• What you have to do
Find the line in the entries below that contains "- However, many". Repeat it exactly, and every line after it through the line that contains "- Additionally, this".

===

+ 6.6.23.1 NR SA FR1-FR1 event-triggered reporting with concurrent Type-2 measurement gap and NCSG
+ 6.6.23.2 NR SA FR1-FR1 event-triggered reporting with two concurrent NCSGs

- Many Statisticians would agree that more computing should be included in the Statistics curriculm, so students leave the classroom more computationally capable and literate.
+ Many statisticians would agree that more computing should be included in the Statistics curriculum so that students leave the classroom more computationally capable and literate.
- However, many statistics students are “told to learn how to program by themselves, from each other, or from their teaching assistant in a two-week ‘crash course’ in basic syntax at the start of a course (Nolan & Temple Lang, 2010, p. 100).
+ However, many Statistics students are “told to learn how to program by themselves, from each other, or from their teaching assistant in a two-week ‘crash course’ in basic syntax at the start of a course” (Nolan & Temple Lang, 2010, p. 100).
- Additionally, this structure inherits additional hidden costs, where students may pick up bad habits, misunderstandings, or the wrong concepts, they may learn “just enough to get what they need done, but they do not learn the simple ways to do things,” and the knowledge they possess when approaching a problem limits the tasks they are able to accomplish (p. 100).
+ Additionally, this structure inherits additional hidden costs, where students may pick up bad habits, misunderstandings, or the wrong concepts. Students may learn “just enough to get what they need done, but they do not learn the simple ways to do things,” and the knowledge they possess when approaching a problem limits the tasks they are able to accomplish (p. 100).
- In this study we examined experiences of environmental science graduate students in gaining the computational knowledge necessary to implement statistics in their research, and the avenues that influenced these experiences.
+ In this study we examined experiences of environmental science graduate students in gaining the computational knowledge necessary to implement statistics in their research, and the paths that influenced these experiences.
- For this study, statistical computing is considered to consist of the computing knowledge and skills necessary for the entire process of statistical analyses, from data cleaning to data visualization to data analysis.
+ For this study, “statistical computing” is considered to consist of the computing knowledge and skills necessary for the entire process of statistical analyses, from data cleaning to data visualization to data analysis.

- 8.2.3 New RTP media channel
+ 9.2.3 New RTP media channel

===

• The completed task
- However, many statistics students are “told to learn how to program by themselves, from each other, or from their teaching assistant in a two-week ‘crash course’ in basic syntax at the start of a course (Nolan & Temple Lang, 2010, p. 100).
+ However, many Statistics students are “told to learn how to program by themselves, from each other, or from their teaching assistant in a two-week ‘crash course’ in basic syntax at the start of a course” (Nolan & Temple Lang, 2010, p. 100).
- Additionally, this structure inherits additional hidden costs, where students may pick up bad habits, misunderstandings, or the wrong concepts, they may learn “just enough to get what they need done, but they do not learn the simple ways to do things,” and the knowledge they possess when approaching a problem limits the tasks they are able to accomplish (p. 100).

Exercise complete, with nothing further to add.